Other breeds, such as the Belgian are predominantly chestnut. However, a chestnut horse need not have two chestnut parents. For example, Friesian horses have been selected for many years to be uniformly black, but on rare occasions chestnuts are born; the Ariegeois pony is another example. Chestnuts can vary in shade and different terms are sometimes used to describe these shades though they are genetically indistinguishable. Collectively, these coat colors are called "red" by geneticists. A basic chestnut or "red" horse has a solid copper-reddish coat, with a mane and tail, close to the same shade as the body coat. Sorrel is a term used by American stock horse registries to describe red horses with manes and tails the same shade or lighter than the body coat color. In these registries, chestnut describes the darker shades of red-based coats. Colloquially, in the American west all copper-red chestnuts are called "sorrel." In other parts of the English-speaking world, some consider a "sorrel" to be a light chestnut with a flaxen mane and tail.
Liver chestnut or dark chestnut are not a descriptive term. The genetic controls for the depth of shade are not presently understood. Liver chestnuts are a dark-reddish brown. Liver chestnuts are included in the term "dark chestnut." The darkest chestnuts common in the Morgan horse, may be indistinguishable from true black without careful inspection. Confusingly called "black chestnuts," they may be identified by small amounts of reddish hair on the lower legs and tail, or by DNA or pedigree testing, it has been suggested that the trait or traits that produce certain darker shades of chestnut and bay, referred to as "sooty" coloration follow a recessive mode of inheritance. Flaxen chestnut and blond chestnut are terms that describe manes and/or tails that are flaxen, or lighter than the body color. Sometimes this difference is only a shade or two, but other flaxen chestnuts have near-white or silverish manes and tails. Haflingers are of this shade, it is considered desirable in other breeds, though the genetic mechanism is not understood.

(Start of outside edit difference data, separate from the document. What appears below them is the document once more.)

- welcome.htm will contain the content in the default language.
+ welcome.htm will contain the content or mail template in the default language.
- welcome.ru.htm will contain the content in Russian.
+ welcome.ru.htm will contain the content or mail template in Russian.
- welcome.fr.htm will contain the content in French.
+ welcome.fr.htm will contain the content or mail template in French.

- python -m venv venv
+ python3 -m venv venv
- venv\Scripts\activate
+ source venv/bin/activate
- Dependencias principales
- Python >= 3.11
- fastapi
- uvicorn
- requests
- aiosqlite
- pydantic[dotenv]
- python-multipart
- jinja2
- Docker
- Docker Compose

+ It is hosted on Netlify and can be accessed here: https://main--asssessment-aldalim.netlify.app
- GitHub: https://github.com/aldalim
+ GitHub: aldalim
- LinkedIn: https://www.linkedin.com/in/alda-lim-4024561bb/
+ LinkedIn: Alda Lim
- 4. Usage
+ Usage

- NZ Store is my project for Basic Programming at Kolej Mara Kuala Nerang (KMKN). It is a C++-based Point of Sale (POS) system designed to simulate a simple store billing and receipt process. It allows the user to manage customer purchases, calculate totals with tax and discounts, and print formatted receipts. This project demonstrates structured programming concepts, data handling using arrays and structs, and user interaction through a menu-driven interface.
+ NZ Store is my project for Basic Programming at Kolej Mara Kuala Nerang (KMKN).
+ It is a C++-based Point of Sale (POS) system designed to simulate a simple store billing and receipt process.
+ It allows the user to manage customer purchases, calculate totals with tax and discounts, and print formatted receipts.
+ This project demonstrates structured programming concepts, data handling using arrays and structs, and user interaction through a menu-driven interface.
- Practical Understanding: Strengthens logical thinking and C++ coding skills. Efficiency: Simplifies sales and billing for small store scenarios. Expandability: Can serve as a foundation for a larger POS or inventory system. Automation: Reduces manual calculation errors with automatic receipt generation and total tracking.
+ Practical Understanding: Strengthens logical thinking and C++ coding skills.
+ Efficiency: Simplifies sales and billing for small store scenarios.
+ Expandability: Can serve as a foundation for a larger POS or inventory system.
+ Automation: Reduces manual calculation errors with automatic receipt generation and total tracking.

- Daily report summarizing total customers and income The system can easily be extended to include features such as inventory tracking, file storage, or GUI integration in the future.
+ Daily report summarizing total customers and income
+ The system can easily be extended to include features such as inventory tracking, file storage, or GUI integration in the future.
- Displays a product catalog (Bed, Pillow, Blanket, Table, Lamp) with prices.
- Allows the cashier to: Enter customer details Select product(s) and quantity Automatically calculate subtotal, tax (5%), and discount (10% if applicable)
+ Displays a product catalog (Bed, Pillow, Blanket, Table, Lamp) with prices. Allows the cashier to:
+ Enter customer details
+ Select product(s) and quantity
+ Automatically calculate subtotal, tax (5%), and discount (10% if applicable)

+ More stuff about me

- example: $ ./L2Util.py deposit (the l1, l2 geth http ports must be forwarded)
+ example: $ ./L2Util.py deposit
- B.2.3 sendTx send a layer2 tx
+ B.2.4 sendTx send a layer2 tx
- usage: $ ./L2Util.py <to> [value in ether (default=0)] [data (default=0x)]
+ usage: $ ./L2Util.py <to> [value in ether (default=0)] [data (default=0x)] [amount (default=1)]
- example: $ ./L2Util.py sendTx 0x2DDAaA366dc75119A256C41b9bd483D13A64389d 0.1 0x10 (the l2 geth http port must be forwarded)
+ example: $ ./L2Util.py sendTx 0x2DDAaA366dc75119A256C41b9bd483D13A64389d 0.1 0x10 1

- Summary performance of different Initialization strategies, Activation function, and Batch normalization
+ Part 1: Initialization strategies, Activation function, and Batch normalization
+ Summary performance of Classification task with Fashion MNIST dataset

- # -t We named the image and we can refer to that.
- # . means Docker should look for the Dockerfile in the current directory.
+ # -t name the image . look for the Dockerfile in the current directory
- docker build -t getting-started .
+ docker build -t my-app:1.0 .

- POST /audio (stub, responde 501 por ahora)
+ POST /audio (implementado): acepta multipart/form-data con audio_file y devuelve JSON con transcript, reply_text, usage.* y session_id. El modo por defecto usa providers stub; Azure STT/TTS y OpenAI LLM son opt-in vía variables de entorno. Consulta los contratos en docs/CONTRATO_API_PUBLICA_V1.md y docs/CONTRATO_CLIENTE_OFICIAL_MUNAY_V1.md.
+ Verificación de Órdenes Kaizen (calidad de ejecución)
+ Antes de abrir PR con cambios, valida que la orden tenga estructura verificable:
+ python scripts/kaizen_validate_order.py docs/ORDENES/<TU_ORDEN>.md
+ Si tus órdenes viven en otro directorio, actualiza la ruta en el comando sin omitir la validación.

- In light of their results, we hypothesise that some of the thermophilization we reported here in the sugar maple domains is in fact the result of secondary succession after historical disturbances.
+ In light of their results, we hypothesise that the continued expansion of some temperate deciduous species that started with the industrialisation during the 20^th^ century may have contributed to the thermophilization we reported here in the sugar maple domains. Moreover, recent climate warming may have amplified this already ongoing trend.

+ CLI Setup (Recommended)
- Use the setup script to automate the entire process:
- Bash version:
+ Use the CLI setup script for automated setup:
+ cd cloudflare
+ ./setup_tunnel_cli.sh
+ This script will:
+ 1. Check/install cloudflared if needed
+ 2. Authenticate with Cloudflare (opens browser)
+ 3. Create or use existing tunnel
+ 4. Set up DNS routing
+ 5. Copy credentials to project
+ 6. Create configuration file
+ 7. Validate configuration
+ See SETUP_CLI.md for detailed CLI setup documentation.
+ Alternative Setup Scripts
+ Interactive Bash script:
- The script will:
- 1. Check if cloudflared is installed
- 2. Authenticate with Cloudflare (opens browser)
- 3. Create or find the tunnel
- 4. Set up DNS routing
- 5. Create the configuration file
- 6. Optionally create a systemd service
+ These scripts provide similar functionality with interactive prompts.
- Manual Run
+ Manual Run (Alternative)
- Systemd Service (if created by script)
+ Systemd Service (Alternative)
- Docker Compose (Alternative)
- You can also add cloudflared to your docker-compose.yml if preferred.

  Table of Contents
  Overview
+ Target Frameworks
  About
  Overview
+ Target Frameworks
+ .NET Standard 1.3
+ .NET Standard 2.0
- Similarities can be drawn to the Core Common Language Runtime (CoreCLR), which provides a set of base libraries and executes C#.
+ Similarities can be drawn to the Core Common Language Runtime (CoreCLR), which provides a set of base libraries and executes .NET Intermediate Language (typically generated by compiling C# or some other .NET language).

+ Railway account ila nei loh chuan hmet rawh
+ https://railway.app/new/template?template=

Some flaxen chestnuts can be mistaken for palominos and have been registered in palomino color registries. Pangare or mealy is thought to be controlled by a single gene, unrelated to chestnut color, produces distinct characteristics common to wild equids: pale hairs around the eyes and muzzle and a pale underside. Haflingers and Belgians are examples of mealy chestnuts; the flaxen characteristic is sometimes associated with pangare, but not always. Chestnut is considered a "base color" in the discussion of equine coat color genetics. Additional coat colors based on chestnut are described in terms of their relationship to chestnut: Palominos have a chestnut base coat color, genetically modified to a golden shade by a single copy of the incomplete dominant cream gene. Palominos can be distinguished from chestnuts by the lack of true red tones in the coat; the eyes of chestnuts are dark brown, while those of a palomino are sometimes a lighter amber. Some color breed registries that promote palomino coloring have accepted flaxen chestnuts because registration is based on a physical description rather than a genetic identity.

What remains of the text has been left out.